:: Prompt ::
Among the lines below, tally those holding the string "heading" and give the total only.
*** Records shown Section Begins ***
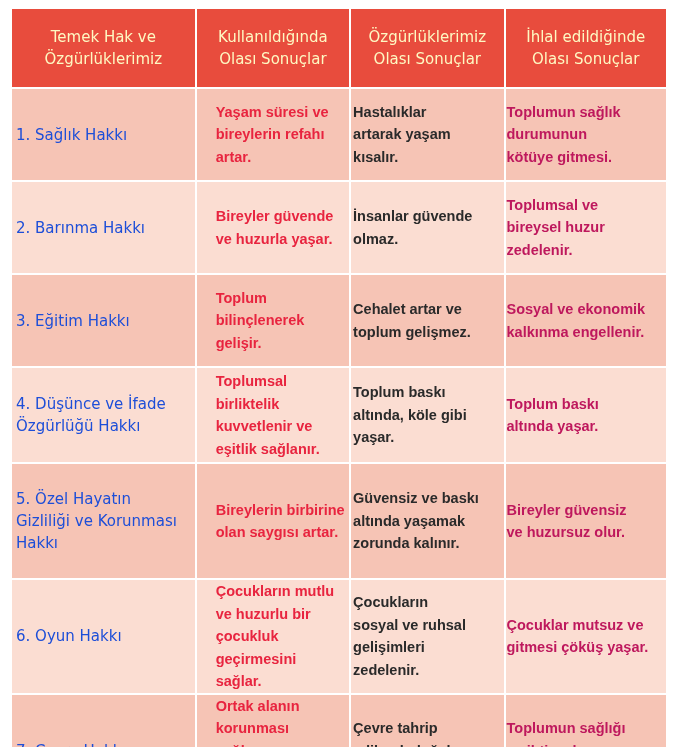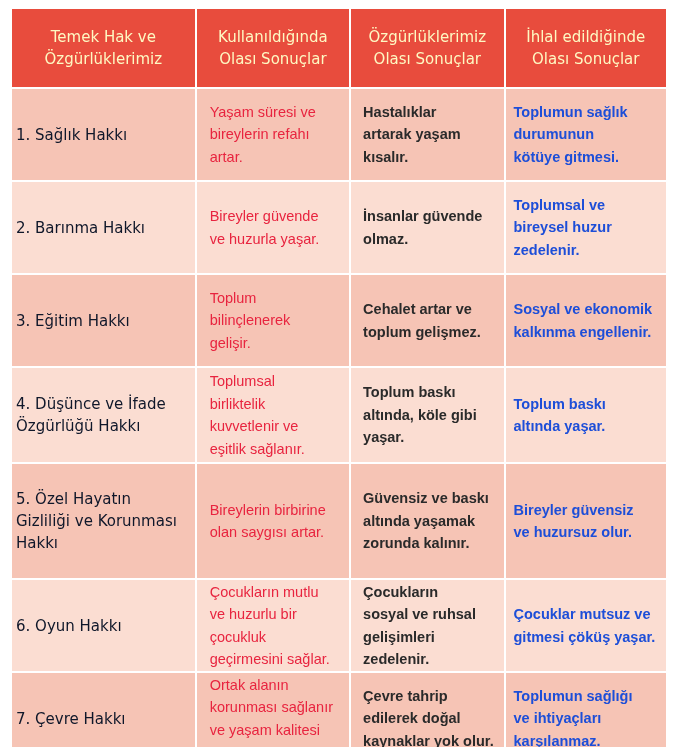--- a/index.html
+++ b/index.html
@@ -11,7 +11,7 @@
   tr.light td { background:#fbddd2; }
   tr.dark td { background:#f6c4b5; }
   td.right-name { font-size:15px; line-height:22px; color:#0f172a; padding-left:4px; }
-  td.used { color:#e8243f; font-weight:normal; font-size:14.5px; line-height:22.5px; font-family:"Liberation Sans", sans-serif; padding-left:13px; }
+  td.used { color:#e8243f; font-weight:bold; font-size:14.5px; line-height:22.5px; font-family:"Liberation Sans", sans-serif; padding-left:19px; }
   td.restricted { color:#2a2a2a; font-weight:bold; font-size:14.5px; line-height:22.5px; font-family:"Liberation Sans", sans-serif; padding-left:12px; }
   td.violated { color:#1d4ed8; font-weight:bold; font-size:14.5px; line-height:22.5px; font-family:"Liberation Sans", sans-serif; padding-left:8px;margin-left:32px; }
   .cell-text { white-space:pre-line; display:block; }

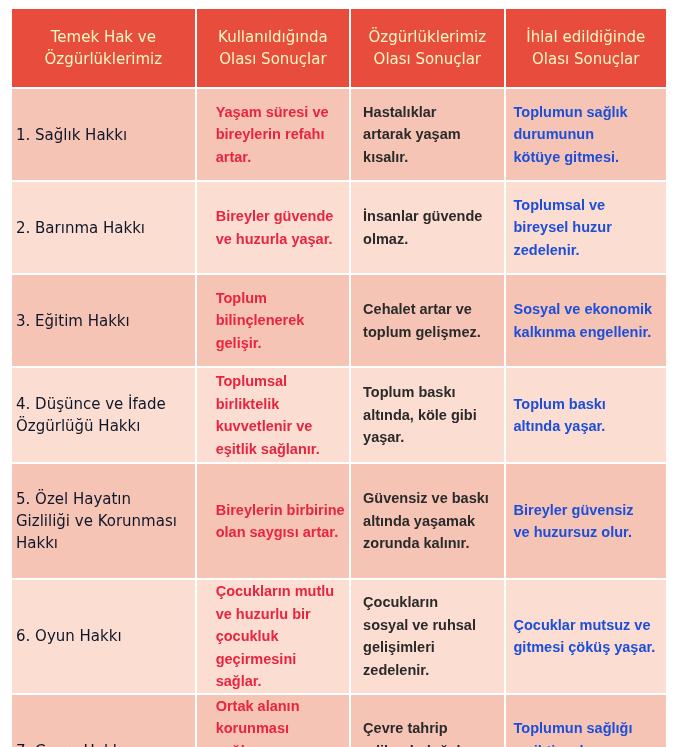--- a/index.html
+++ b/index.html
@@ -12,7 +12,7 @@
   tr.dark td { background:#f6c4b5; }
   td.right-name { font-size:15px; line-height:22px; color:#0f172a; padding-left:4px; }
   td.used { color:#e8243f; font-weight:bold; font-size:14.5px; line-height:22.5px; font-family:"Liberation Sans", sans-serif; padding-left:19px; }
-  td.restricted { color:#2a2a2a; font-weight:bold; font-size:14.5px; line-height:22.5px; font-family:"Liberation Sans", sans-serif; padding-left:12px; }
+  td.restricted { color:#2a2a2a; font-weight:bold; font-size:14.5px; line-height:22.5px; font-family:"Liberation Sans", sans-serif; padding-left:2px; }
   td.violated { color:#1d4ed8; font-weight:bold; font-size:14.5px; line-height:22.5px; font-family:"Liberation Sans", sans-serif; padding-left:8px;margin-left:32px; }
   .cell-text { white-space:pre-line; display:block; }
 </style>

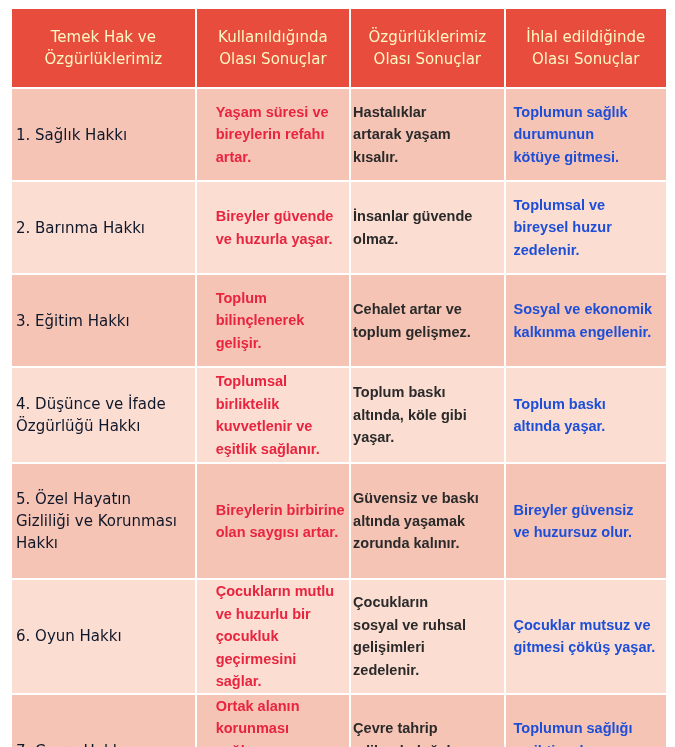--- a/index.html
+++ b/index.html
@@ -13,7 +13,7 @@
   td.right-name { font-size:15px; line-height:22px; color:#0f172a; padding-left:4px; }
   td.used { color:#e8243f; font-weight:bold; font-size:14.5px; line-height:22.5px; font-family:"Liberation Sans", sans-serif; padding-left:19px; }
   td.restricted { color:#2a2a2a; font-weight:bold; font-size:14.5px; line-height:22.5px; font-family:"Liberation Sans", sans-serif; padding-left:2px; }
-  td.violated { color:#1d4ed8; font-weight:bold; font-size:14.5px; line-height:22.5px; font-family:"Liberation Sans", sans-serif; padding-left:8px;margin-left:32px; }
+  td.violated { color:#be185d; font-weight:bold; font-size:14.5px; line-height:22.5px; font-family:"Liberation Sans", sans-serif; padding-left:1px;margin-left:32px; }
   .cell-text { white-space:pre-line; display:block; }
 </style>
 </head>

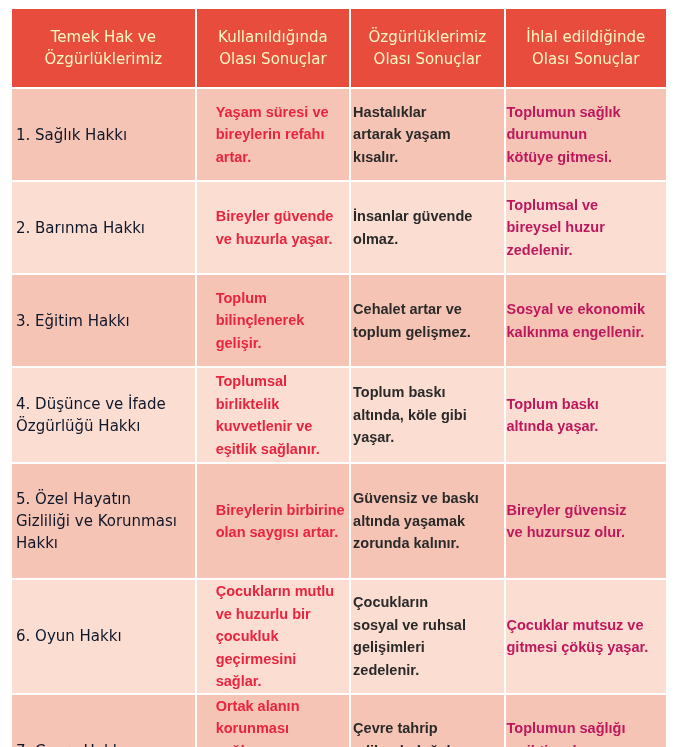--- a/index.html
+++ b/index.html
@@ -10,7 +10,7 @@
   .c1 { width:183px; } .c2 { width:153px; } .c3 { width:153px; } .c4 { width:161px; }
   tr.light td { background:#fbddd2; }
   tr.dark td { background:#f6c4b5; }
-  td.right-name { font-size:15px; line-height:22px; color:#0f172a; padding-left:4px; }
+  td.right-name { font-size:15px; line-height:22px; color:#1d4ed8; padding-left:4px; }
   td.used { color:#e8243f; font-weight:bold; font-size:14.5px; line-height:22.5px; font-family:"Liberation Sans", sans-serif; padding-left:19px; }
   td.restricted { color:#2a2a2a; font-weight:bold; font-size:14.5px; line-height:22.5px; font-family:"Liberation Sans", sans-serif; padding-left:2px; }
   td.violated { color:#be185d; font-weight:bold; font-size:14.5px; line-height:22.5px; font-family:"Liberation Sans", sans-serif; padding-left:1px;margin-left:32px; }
*** Records shown Section Ends ***
*** Records shown Section Begins ***
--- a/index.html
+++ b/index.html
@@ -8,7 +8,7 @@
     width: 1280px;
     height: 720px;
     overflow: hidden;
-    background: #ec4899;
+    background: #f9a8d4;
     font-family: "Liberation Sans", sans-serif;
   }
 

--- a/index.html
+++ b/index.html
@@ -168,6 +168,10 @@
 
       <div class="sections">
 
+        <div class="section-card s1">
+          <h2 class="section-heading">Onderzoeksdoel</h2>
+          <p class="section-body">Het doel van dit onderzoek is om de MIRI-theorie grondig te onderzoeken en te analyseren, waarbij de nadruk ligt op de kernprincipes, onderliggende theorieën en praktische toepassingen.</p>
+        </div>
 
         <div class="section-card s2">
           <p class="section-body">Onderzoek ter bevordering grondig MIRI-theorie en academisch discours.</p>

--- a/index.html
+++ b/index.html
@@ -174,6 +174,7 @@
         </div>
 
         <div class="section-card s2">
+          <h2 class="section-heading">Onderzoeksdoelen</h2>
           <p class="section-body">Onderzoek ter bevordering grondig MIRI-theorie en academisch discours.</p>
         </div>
*** Records shown Section Ends ***
:: Answer to the exercise ::
2